1. What the service does (business + tech)

  • Business: Reverse-pickup inspection: compare vendor reference images (S3/CloudFront) with pickup/return images (base64 or URLs), answer vendor-defined verification questions, and output Pick / Not Pick with evidence and confidence.

  • Tech: FastAPI app that loads InternVL v2.5 1B (vision–language), runs inference on GPU, validates output against a JSON schema, optionally retries once, and saves requests/results to a DB. No image/output caching.

From the Readme: target is ~20K images/day, 14–17s response, peak concurrency 15, 6:00–24:00 uptime, and eventually SageMaker + MLOps (scale, CI/CD, monitoring).


2. High-level architecture

Client → POST /process_request (RequestItem)

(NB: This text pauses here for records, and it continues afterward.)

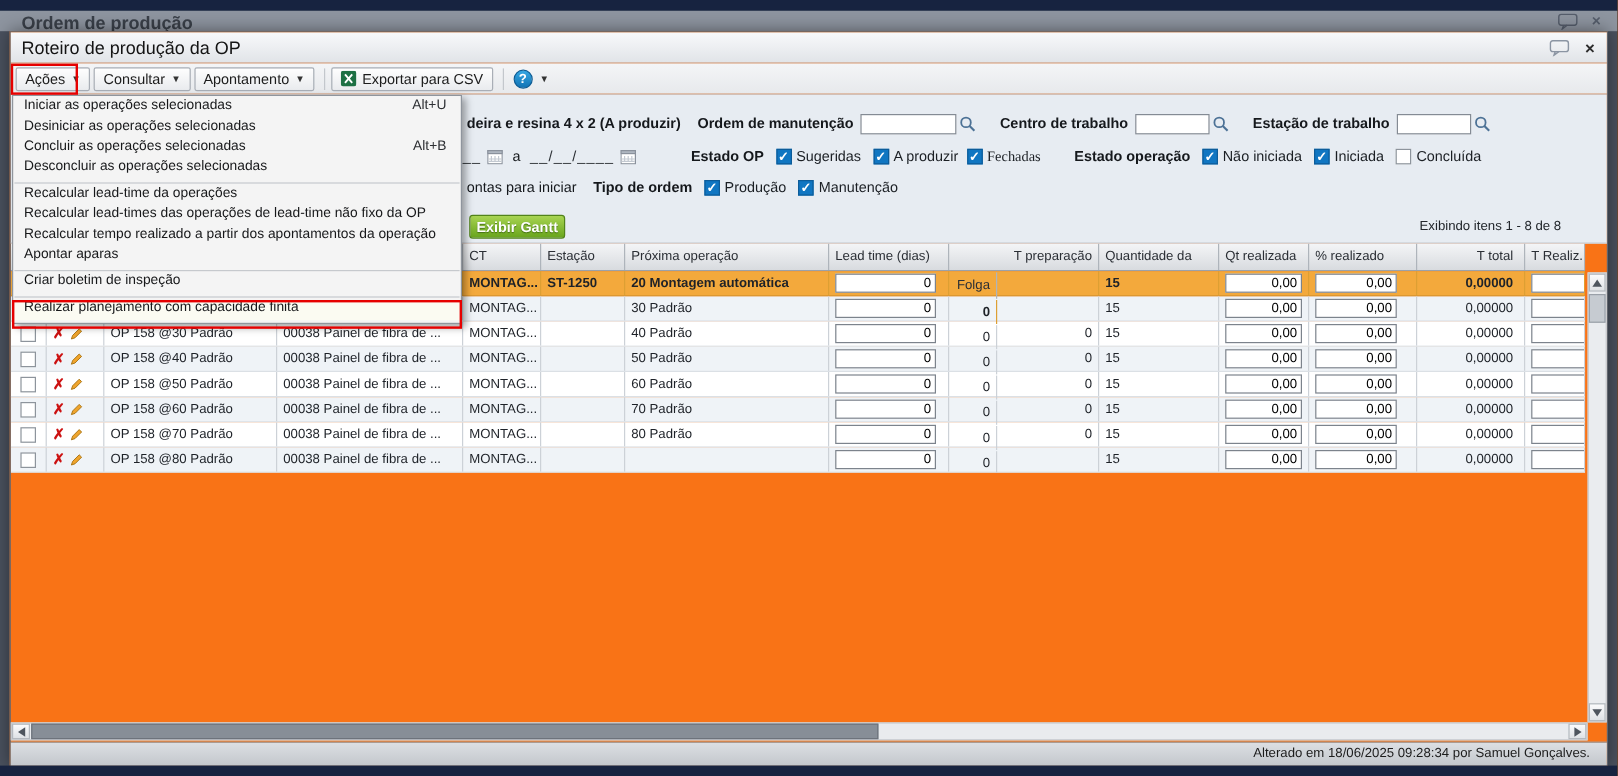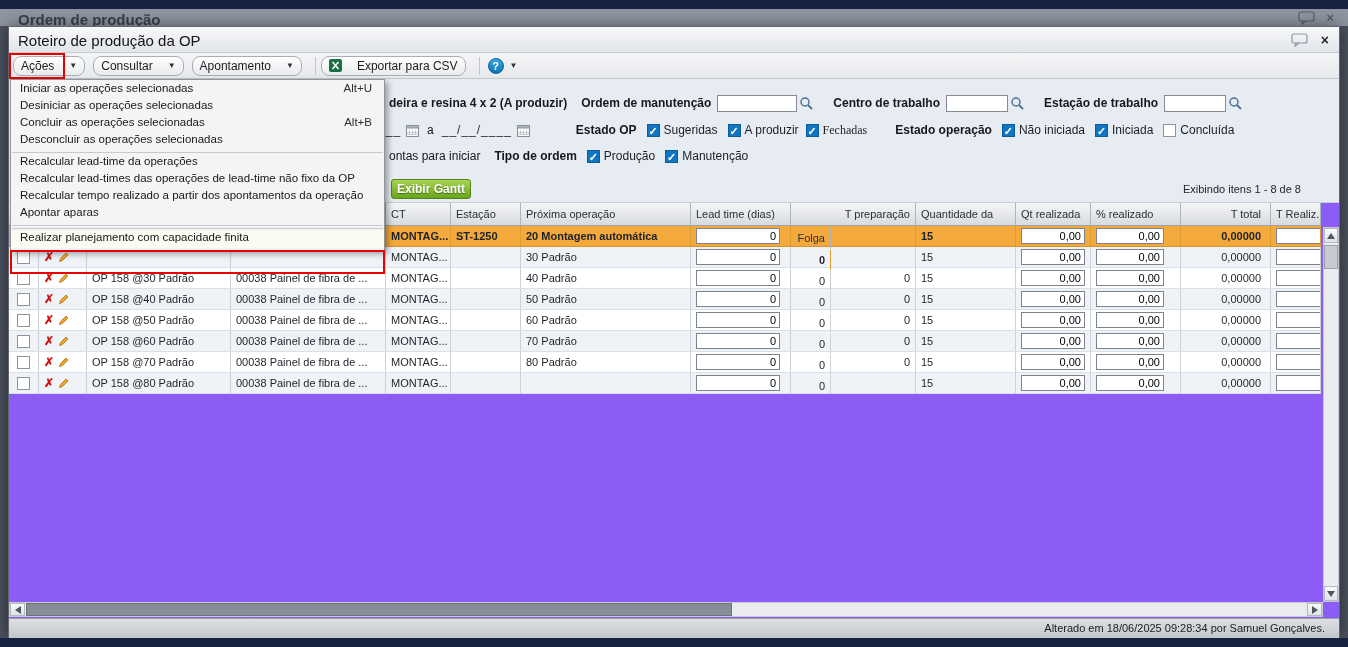"Roteiro de produção da OP" .modal { background: #8b5cf6 -> #f97316 }
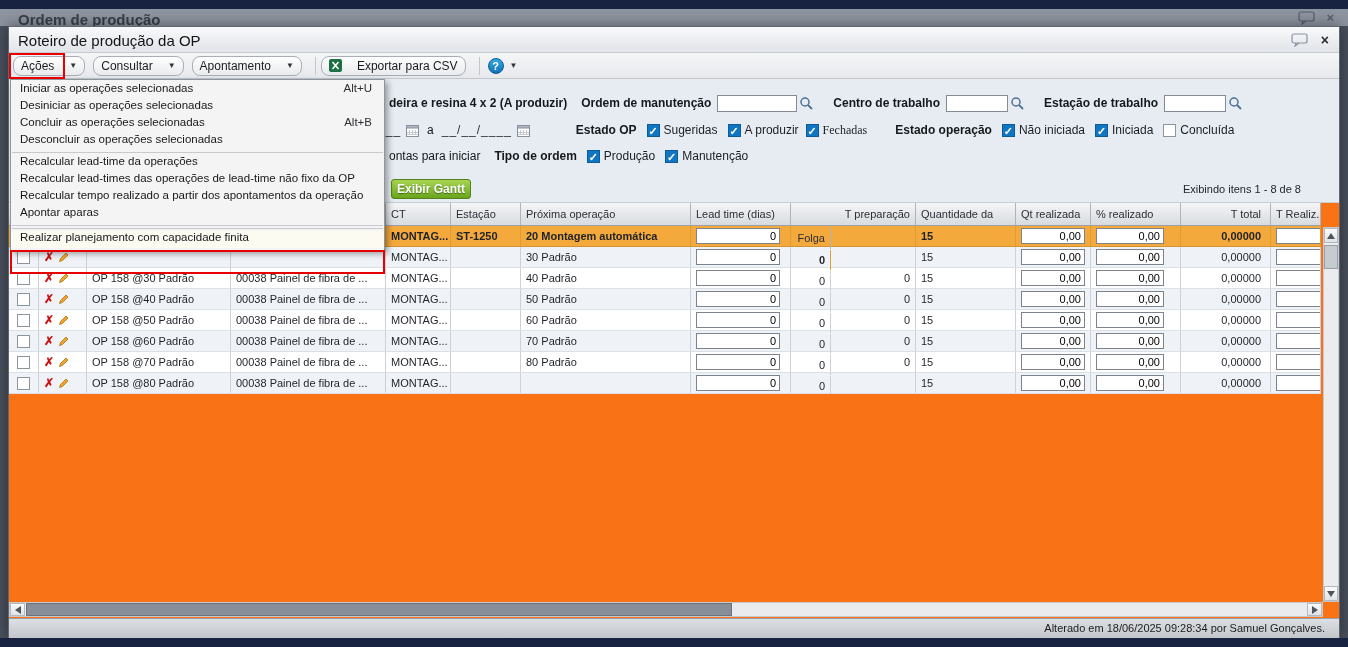"Ações" .tbtn { border-radius: 8px -> 2px; gap: 15px -> 5px; margin-right: 8px -> 3px }
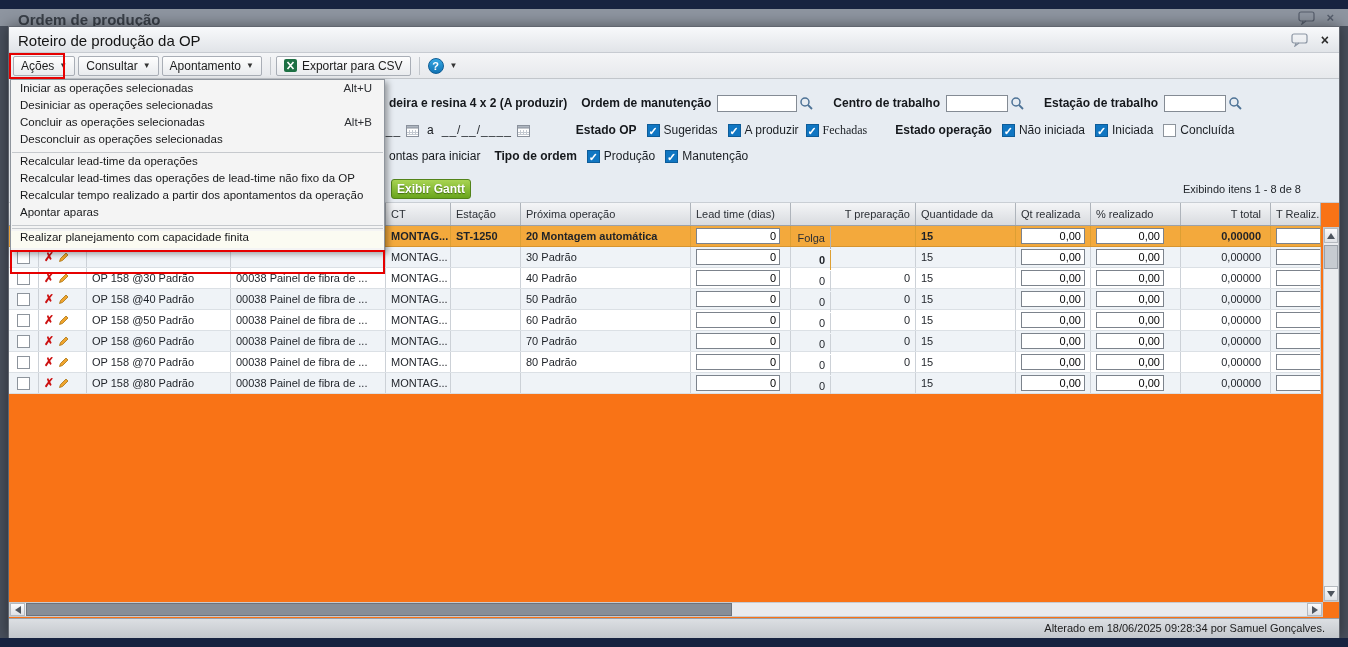"Criar boletim de inspeção" div.mi { html: none -> <div> <span>Criar boletim de inspeção</span> <span></span> </div> }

    → Validate request (Pydantic)     → [Optional] Use prefetched images from pipeline     → Else: download vendor images (async) + decode pickup images     → Preprocess to tensors (dynamic_preprocess, load_image)     → Parse “question” JSON → build prompt (generate_question_template)     → run_model_inference (InternVL chat)     → extract_json + validate_json_schema     → [If invalid] Retry once with enhanced prompt     → Map recommendation (Accept→Pick, Reject/Partial/Retry→Not Pick)     → Match question labels (fuzzy), build Question2, analysis     → Return ProcessingResponse immediately     → Background: save to DB (rvpxbverification_request_data, rvpxbverification, rvpxbverification_fail)

So the code is a single FastAPI process (one worker) with:

  • Prefetch pipeline: background workers pull from a queue, download/decode images, turn them into tensors, and put results in processed_queue so the main request can sometimes skip I/O and preprocessing.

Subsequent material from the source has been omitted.